The CCP, as intervenor in G.R. No. 103882, alleges that the appellate court's amended decision was not binding upon it because it was never made a party to the action and that it was compelled to intervene in the instant petitions to protect its proprietary interests. It claims that the Court of Appeals erred in finding that the actual area reclaimed by RREC was 55 hectares, and in ordering it to turn over to RREC and Pasay City the nine lots registered in its name.

In G.R. No. 105276

Is P.D. 3-A constitutional?


The City of Pasay and RREC claim it is not and that the Court of Appeals erred in not ruling upon its constitutionality, considering that said decree deprived them of their property and rights of ownership without due process of law and without payment of just compensation, and that it violated the non-impairment clause of the Constitution; and in not awarding them damages for the alleged illegal takeover of the reclamation contract and the reclaimed area.

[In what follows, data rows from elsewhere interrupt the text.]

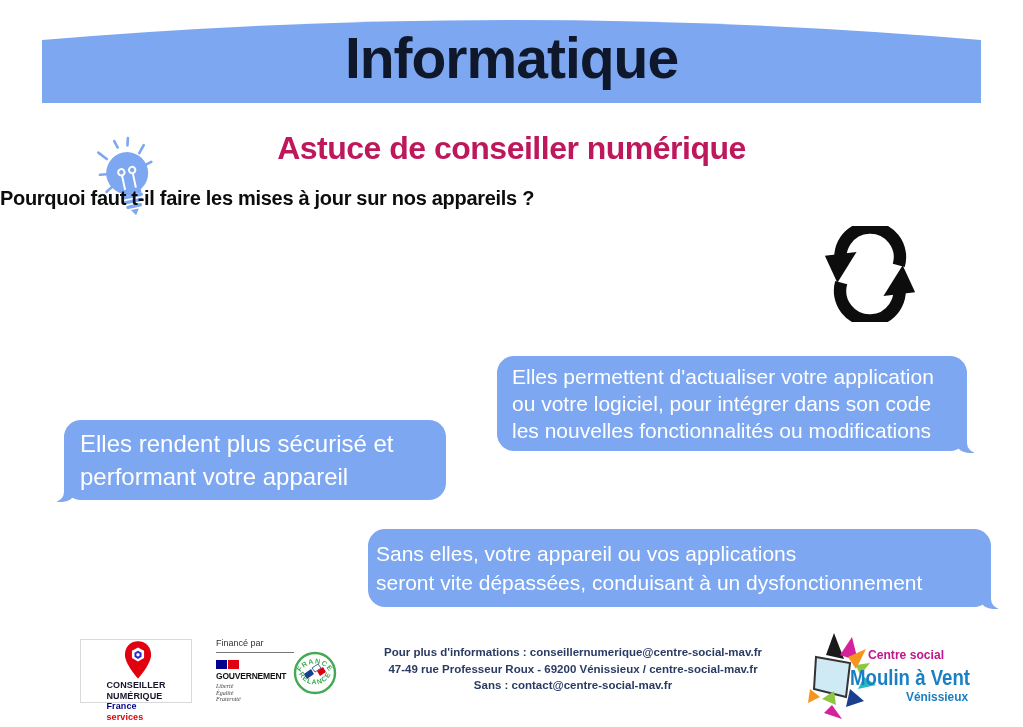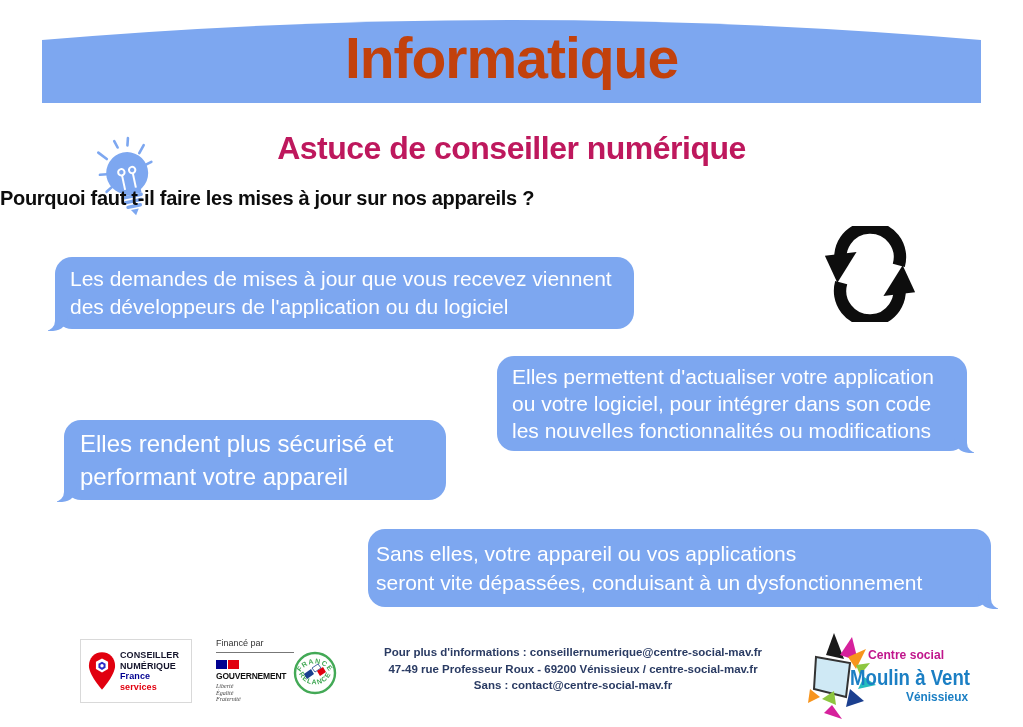"Informatique" .banner-title { color: #c2410c -> #0f172a }
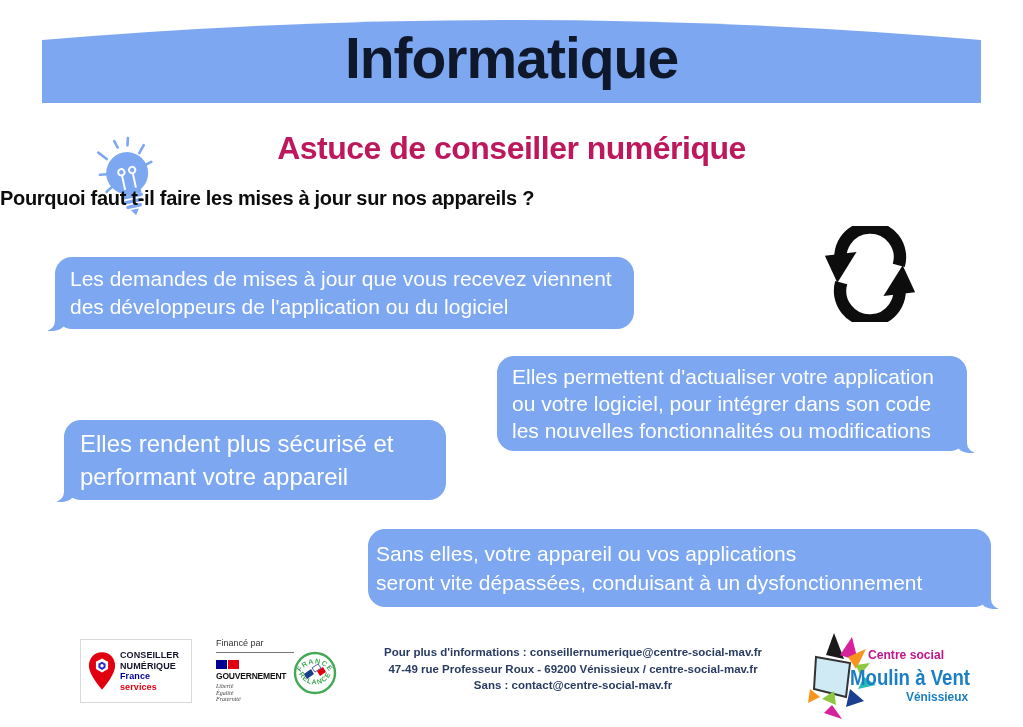"Les demandes de mises à" div.bubble { html: <div>Les demandes de mises à jour que vous recevez viennent des développeurs de l'application ou du logiciel</div> -> none }
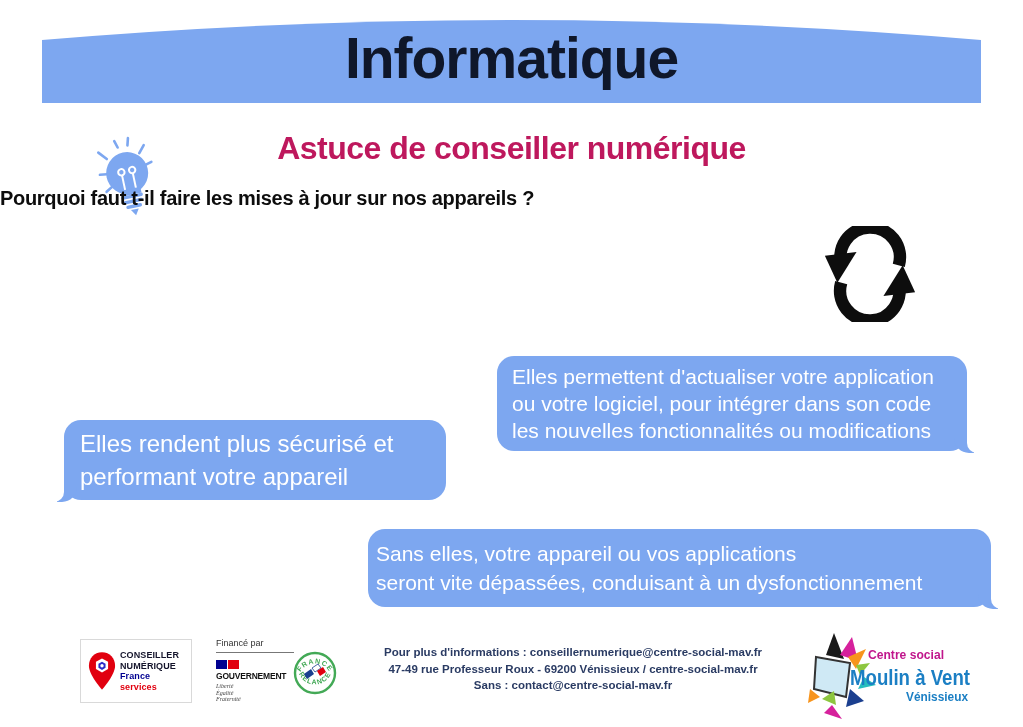"CONSEILLER" .cn-box { flex-direction: none -> column }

Thus, they pray for the modification of the assailed amended decision by awarding them damages and conveying to them, not merely 35, but 55 hectares of the land allegedly reclaimed.

The Commissioners' Report

On September 10, 1997, the Court's Second Division issued a Resolution remanding the case to the Court of Appeals to receive further evidence and determine the actual area reclaimed by RREC and the areas of the CCP Complex which are "open spaces." In its Commissioner's Report dated November 25, 1997, the appellate court concluded that the CCP and the Solicitor General failed to refute its earlier finding that RREC and Pasay City were able to reclaim 55 hectares of the Manila Bay.

Discussion of issues

1) Ordinance Nos. 121 and 158, as well as the Reclamation Agreement between Pasay City and RREC, are null and void for violating the clear and unambiguous provisions of R.A. No. 1899.

In 1984, the term "foreshore lands" was defined by this Court in the case of Republic v. Court of Appeals.[1]Although the subject of this case was part of the Laguna de Bay, the Court nevertheless applied Bouvier's definition of "foreshore lands," viz.: "that part of the land immediately in front of the shore; the part which is between high and low water marks, and alternately covered with water and left dry by the flux and reflux of the tides. It is indicated by a middle line between the highest and lowest tides."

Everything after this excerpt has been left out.